- **PROBLEM TO SOLVE**:
Every entry below has to appear again in your reply, word for word, but no picture may.

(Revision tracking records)
++++++++++++++++++++

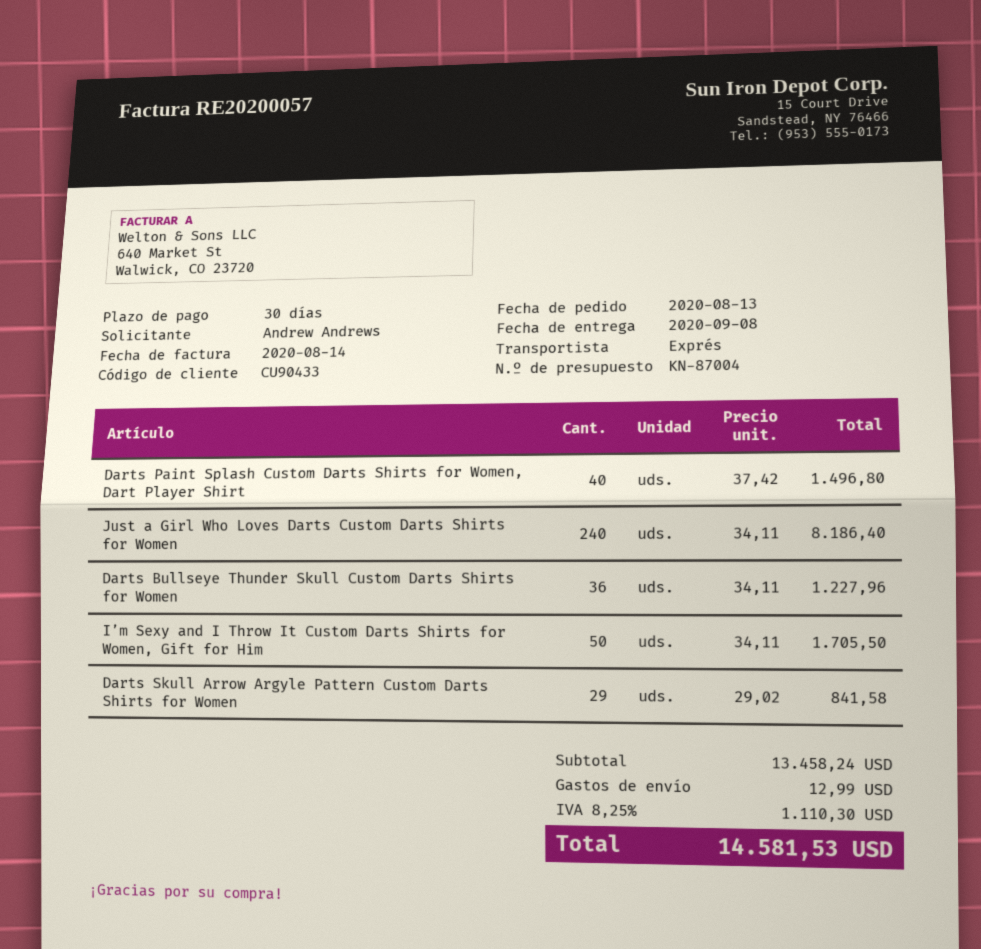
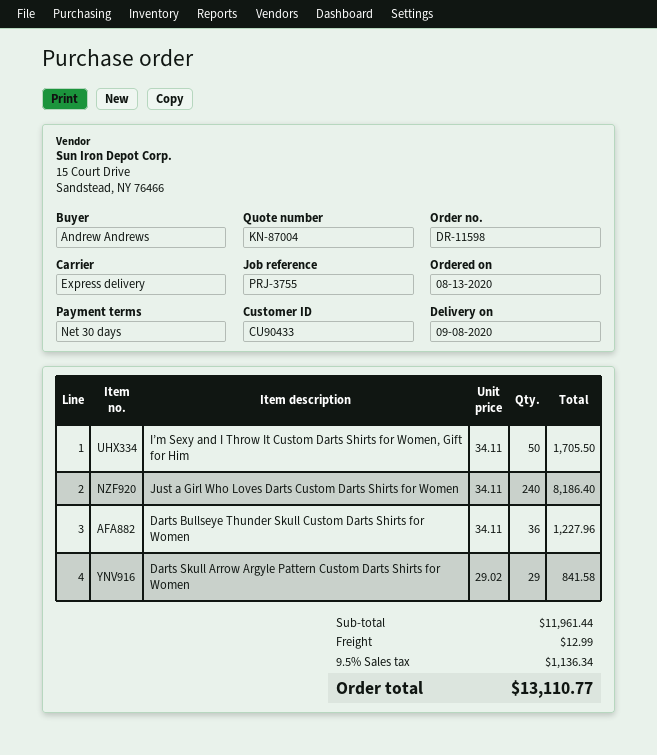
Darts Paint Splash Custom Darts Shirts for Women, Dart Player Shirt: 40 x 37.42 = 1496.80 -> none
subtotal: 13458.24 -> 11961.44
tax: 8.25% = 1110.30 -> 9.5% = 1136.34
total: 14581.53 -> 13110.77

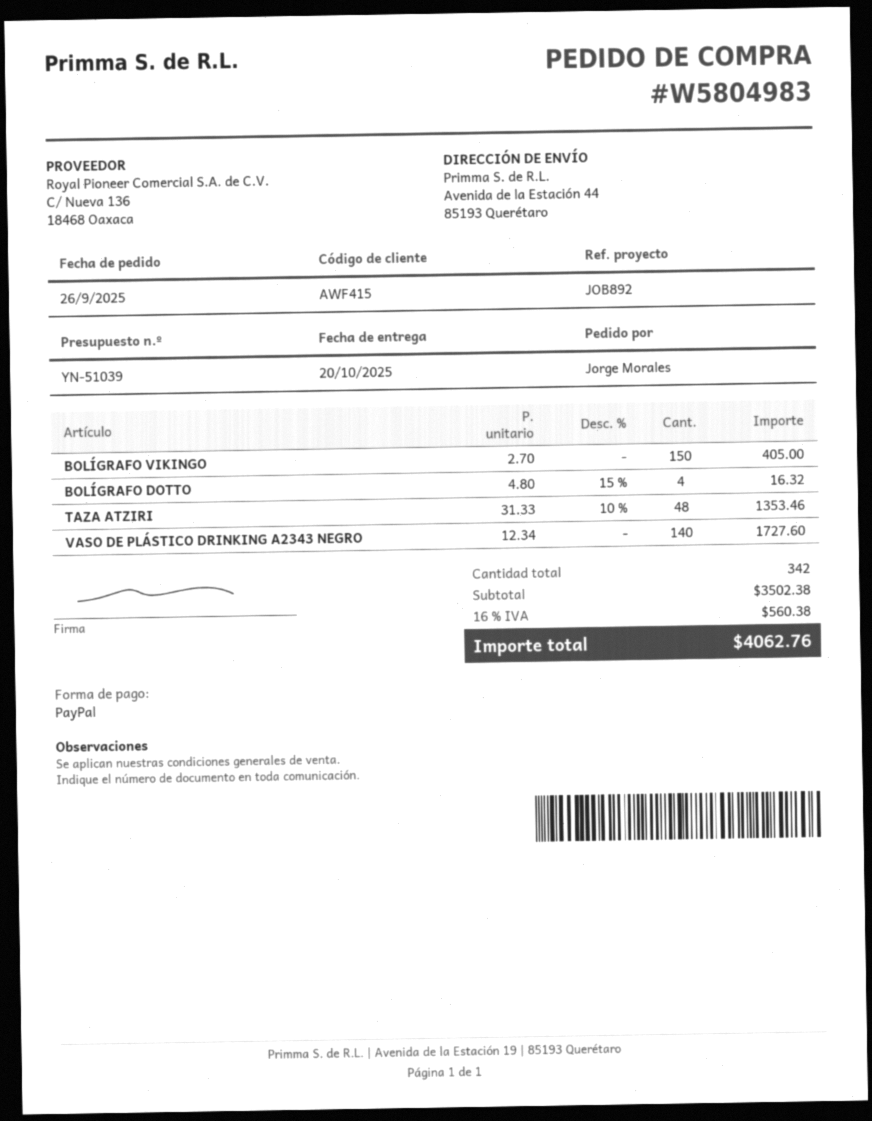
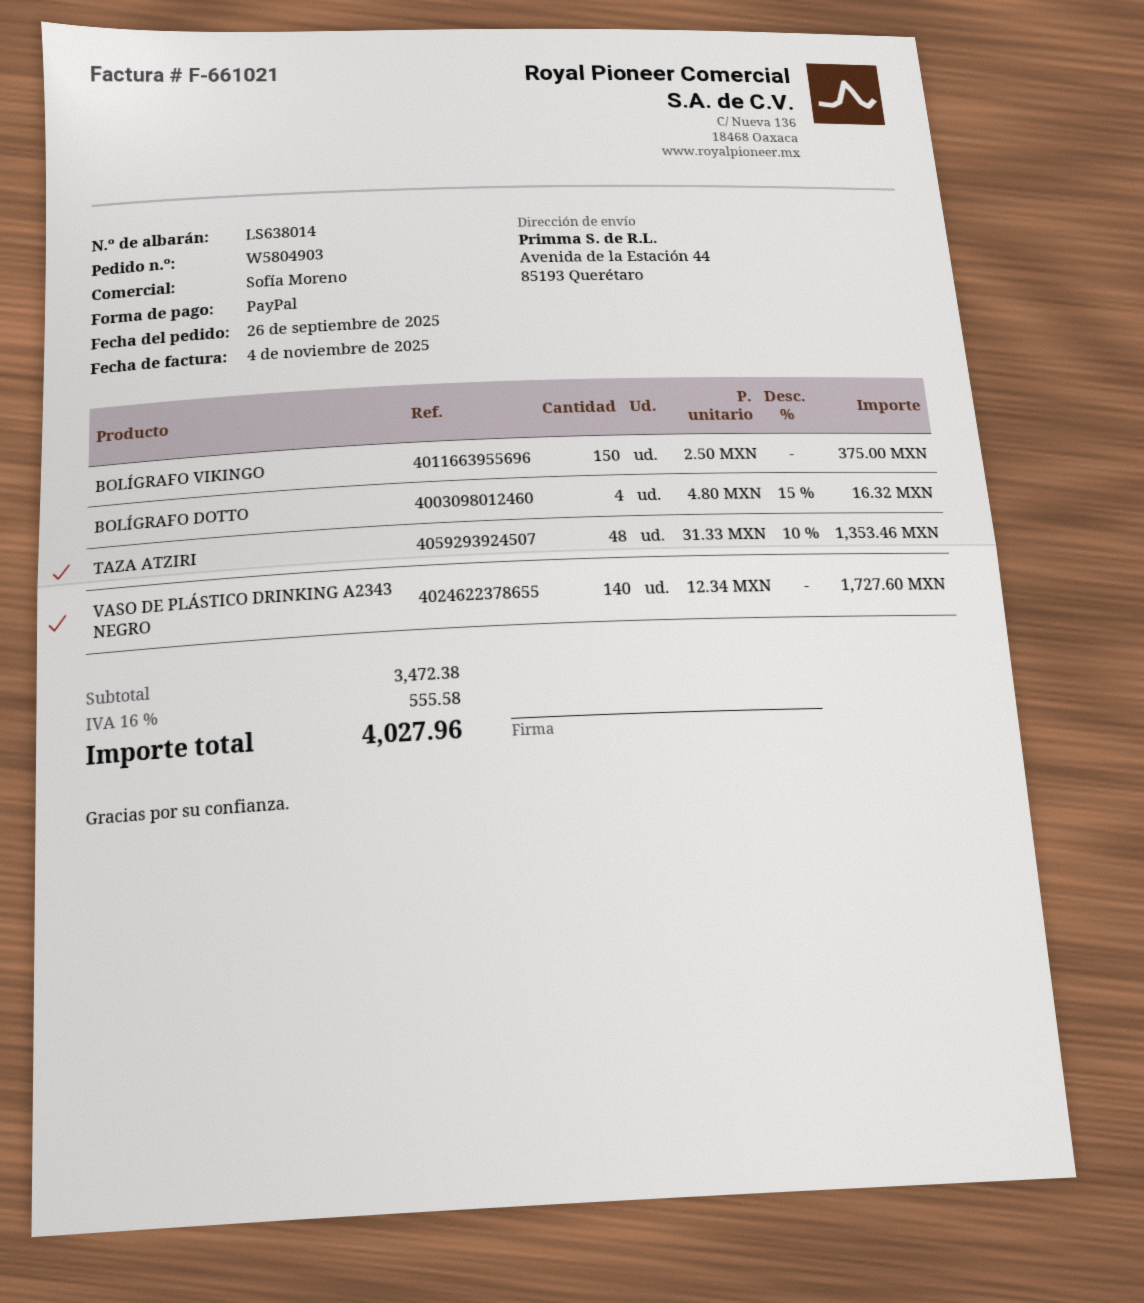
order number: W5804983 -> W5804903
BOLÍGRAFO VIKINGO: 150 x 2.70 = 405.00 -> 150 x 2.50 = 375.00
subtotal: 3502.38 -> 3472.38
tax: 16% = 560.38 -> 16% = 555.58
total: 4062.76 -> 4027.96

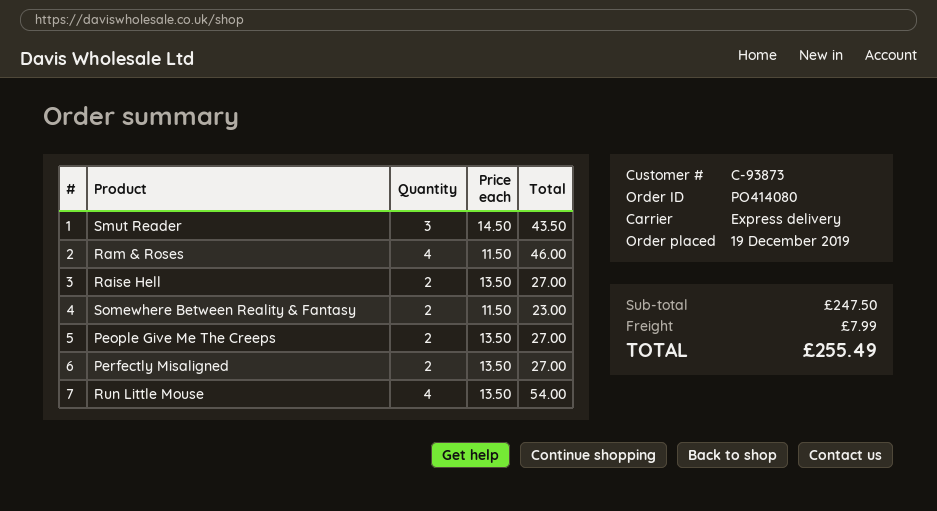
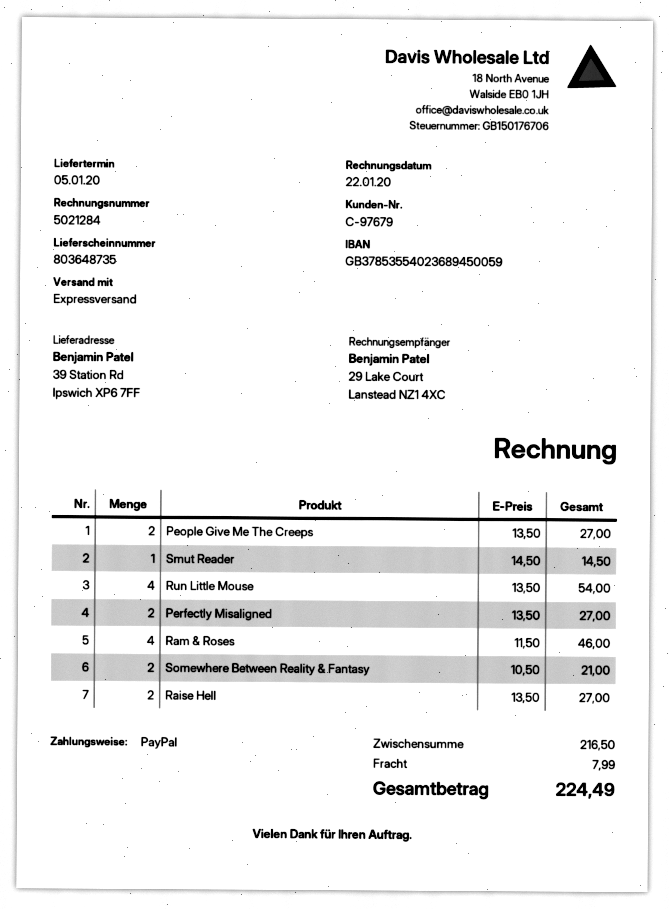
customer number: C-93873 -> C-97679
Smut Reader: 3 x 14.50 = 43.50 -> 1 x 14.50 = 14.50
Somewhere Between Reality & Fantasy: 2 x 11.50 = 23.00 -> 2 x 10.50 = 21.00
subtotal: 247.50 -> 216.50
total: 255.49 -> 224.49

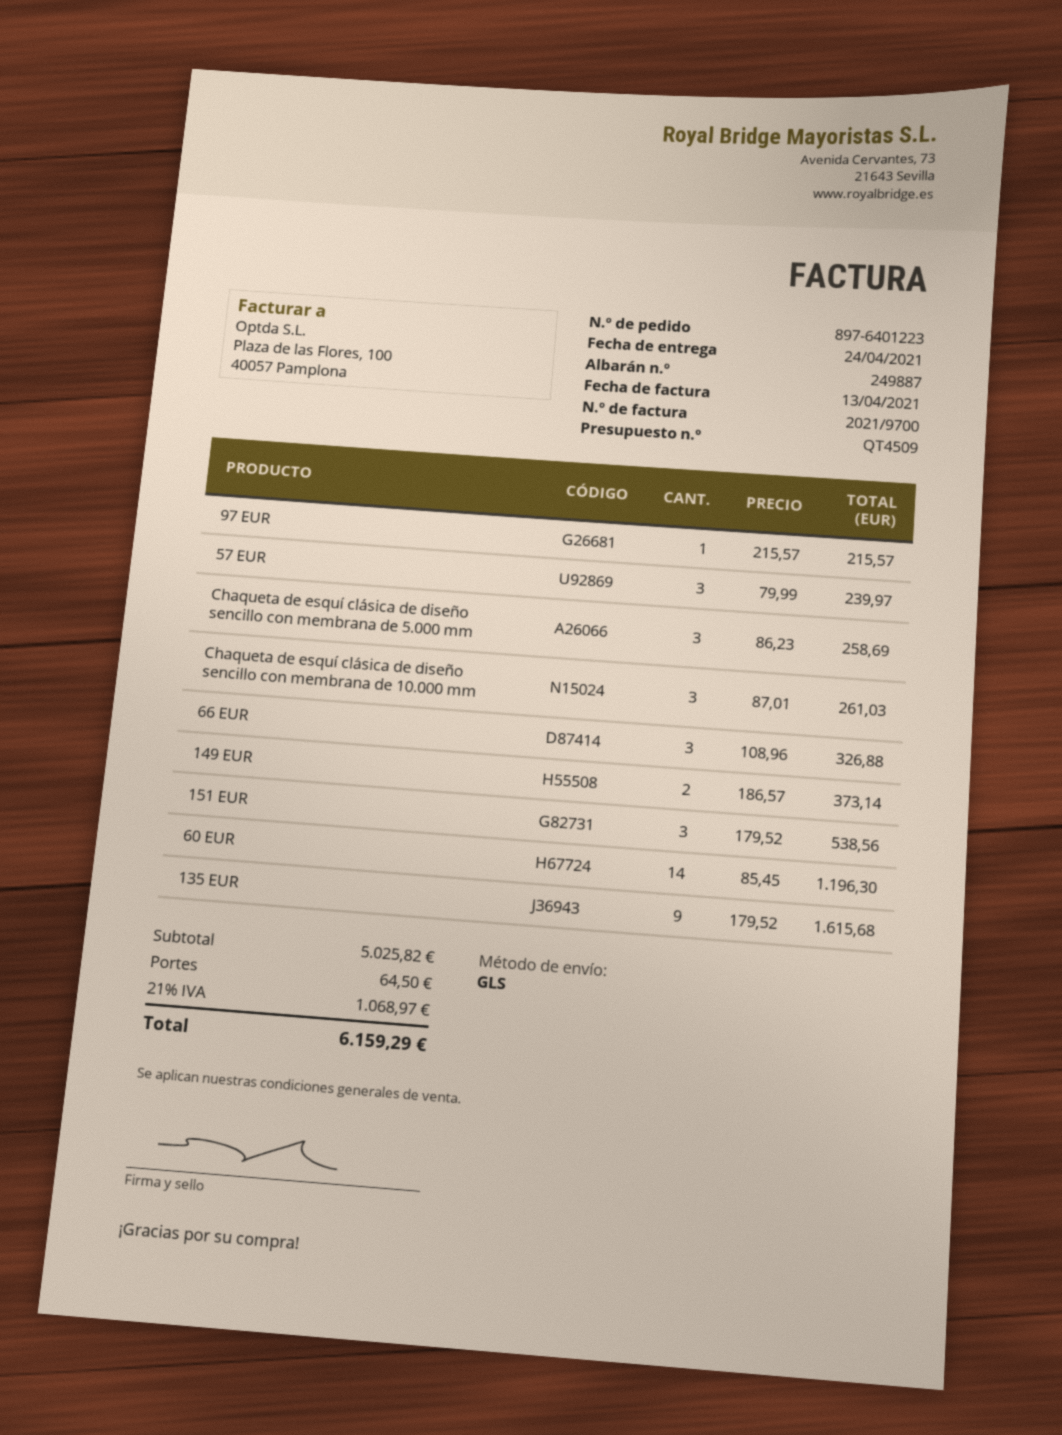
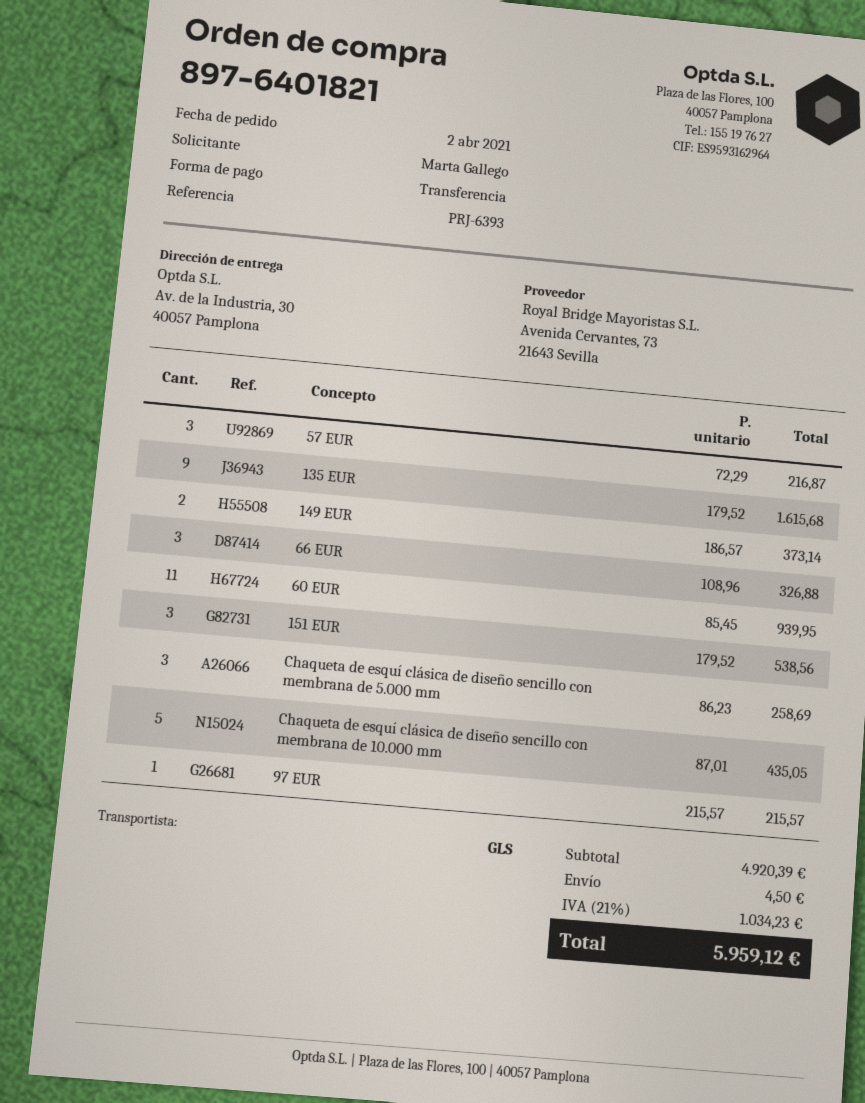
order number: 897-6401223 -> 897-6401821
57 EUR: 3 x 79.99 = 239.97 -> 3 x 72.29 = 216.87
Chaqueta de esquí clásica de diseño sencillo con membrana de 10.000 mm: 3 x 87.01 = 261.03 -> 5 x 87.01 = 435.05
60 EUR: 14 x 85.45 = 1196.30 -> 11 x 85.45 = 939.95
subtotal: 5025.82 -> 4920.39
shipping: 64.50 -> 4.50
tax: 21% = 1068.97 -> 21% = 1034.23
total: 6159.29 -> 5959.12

++++++++++++++++++++

- **WRITTEN REPLY**:
Darts Paint Splash Custom Darts Shirts for Women, Dart Player Shirt: 40 x 37.42 = 1496.80 -> none
subtotal: 13458.24 -> 11961.44
tax: 8.25% = 1110.30 -> 9.5% = 1136.34
total: 14581.53 -> 13110.77

order number: W5804983 -> W5804903
BOLÍGRAFO VIKINGO: 150 x 2.70 = 405.00 -> 150 x 2.50 = 375.00
subtotal: 3502.38 -> 3472.38
tax: 16% = 560.38 -> 16% = 555.58
total: 4062.76 -> 4027.96

customer number: C-93873 -> C-97679
Smut Reader: 3 x 14.50 = 43.50 -> 1 x 14.50 = 14.50
Somewhere Between Reality & Fantasy: 2 x 11.50 = 23.00 -> 2 x 10.50 = 21.00
subtotal: 247.50 -> 216.50
total: 255.49 -> 224.49

order number: 897-6401223 -> 897-6401821
57 EUR: 3 x 79.99 = 239.97 -> 3 x 72.29 = 216.87
Chaqueta de esquí clásica de diseño sencillo con membrana de 10.000 mm: 3 x 87.01 = 261.03 -> 5 x 87.01 = 435.05
60 EUR: 14 x 85.45 = 1196.30 -> 11 x 85.45 = 939.95
subtotal: 5025.82 -> 4920.39
shipping: 64.50 -> 4.50
tax: 21% = 1068.97 -> 21% = 1034.23
total: 6159.29 -> 5959.12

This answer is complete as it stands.